The script analyses the institution of marriage with an incredible finesse in modern context. It's not a matter of holy duty, neither of societal sanction or prevalent tradition, it's just a matter of saving the lives turning into a hell. Without any sort of mutual appreciation and understanding a marriage can take a couple nowhere other than to a noose.
The climax is incredibly unorthodox that makes you think even more after the show is over. The senior man happily books flight tickets for a foreign trip with his wife on the call of his son abroad. Why son called his parents? Guess.

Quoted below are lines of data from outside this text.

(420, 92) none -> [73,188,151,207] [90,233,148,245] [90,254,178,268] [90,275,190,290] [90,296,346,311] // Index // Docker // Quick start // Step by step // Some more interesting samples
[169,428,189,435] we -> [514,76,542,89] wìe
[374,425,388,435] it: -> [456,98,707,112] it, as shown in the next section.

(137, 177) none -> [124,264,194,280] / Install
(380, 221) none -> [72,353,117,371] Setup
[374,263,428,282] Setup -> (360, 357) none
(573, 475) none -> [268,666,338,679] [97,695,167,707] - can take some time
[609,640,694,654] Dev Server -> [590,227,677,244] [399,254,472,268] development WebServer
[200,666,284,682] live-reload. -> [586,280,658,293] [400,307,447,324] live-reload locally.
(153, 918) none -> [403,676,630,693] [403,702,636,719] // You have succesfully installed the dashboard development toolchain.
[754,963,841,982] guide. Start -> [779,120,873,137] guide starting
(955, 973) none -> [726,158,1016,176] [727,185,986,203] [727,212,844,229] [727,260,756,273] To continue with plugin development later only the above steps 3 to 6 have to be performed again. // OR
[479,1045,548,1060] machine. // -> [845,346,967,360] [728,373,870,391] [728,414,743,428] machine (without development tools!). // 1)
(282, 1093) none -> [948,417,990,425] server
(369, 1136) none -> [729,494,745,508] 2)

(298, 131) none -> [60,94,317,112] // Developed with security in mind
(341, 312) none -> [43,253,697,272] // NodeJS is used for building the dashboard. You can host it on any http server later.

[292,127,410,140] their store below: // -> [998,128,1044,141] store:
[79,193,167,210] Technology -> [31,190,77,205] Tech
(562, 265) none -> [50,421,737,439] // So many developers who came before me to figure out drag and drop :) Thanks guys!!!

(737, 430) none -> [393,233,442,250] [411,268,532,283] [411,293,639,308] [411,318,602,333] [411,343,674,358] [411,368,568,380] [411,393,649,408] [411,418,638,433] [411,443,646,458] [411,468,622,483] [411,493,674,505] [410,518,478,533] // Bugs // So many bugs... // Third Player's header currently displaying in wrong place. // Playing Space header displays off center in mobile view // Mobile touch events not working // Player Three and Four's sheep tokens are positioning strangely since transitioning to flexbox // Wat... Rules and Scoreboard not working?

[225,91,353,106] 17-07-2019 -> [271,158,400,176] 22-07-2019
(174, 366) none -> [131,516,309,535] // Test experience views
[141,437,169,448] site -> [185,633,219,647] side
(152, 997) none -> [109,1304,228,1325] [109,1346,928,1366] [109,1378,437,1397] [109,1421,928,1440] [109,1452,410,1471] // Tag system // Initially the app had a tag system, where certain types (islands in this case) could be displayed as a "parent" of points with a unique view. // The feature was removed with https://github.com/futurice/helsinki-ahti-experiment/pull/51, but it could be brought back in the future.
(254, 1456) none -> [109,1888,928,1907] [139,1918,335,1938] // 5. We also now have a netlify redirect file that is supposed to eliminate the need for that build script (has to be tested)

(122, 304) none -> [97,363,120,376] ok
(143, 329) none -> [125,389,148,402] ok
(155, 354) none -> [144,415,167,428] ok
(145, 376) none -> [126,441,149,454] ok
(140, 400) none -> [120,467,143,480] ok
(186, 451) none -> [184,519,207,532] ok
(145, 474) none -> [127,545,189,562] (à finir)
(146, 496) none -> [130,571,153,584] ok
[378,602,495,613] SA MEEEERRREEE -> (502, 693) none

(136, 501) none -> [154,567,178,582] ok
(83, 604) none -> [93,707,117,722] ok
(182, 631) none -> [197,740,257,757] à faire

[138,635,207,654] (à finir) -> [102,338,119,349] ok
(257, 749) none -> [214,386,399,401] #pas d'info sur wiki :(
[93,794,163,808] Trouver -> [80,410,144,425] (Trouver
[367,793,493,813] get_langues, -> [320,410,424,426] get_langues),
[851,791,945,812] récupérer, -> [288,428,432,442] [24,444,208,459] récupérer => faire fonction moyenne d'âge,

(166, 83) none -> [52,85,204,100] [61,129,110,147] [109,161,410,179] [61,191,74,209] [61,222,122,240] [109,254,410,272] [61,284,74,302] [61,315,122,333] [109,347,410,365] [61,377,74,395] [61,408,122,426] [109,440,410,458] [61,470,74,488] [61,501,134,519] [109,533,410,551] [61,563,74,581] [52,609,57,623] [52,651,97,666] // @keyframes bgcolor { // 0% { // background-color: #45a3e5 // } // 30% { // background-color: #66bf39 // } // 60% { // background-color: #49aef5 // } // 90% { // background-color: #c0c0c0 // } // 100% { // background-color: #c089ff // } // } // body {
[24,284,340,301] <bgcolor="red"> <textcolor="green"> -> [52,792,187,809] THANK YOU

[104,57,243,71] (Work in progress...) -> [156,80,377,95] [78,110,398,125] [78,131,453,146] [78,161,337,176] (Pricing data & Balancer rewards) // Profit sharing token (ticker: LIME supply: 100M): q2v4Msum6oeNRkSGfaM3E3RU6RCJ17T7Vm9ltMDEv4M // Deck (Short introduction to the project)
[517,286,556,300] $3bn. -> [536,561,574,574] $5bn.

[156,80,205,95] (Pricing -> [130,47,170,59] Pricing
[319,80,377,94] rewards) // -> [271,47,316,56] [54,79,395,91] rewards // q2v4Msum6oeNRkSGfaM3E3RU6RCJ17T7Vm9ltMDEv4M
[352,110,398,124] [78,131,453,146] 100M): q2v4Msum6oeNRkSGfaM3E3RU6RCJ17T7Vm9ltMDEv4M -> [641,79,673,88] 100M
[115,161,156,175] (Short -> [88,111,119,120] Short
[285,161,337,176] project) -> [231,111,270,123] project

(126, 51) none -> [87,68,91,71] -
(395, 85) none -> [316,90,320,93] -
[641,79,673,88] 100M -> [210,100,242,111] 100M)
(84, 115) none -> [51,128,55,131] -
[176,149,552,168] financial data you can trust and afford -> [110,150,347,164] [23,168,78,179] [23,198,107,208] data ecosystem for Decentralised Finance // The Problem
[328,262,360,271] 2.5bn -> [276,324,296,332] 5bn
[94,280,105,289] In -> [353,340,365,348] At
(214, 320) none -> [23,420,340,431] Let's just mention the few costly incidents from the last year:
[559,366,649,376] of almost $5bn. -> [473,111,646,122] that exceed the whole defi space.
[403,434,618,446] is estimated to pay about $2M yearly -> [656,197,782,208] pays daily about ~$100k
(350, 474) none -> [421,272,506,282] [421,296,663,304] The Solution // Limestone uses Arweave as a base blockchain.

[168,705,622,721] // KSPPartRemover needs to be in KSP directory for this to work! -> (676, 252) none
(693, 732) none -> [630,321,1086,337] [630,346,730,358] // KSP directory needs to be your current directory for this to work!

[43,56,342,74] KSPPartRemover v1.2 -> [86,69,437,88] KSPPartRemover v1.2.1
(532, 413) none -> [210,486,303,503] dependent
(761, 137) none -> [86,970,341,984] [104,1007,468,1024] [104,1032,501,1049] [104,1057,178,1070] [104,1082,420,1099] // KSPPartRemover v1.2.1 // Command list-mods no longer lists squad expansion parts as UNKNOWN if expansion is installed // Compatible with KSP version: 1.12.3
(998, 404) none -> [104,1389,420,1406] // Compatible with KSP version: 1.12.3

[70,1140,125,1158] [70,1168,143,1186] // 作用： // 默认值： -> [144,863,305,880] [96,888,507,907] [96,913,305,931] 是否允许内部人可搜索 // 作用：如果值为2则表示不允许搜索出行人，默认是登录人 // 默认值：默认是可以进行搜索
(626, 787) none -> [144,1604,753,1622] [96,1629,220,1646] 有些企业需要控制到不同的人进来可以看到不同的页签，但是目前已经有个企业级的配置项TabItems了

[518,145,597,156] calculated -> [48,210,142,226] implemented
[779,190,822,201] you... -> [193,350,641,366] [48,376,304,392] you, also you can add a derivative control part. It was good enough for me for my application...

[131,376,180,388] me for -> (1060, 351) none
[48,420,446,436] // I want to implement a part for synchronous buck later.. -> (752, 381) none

The senior couple played their roles to the majestic delight of the viewers. The chemistry of the beau and belle in their sixties was supreme. If on one side, the elderly man was in full swing with his conservative tantrums and cynicism then on the other side was also suitably populated by the dancing beautiful aged woman with an outlook far ahead of her time. the man-woman relationship among the house-owner and renter couples look absolutely anti but in the core of ideology both are same. Both men are suspicious about their lady and carry a will to control. The difference of generation reflects only in the reaction of the females. Whereas the elderly lady bears every tantrums of her old hubby the new-aged lady is always ready to react aptly and this is why their relationship also is on the verge of collapse. How it is saved? For knowing it, see the play in the theatre. The actors playing young couple maintained the tempo and tension well-set by the older actors. With emphatic dialogue delivery, the young husband impressed in his drunken scene.
The pragmatic set-design consisting of doors in the lateral position in the background and two adjacent flat's inside view without a demarcation allowed the actors to use the floors of other couple seamlessly. The director should also be appreciated for the parents-son phone conversation scene and the delicate treatment of the aftermath sequence.
The dance of the elderly nymph was so impressive and the kind actor obliged the viewer's "once more" demand with her repeated dance presentation.
Feiroz Bhagat, Apara Mehta, Prithvi Pancholi and Kervi Udani were the actors playing different roles in this play. This was directed by Feiroz Bhagat.
The show was a wholesome entertaining piece filled with contemporary message. The viewers including me enjoyed it fully.
Divorce is a poison that kills normal pleasures of one's life but at the same time is also a pill which keeps one alive at the cost of one's normal pleasures. An organ (sorry, a relationship) transplant, no matter how painful it is, prolongs life.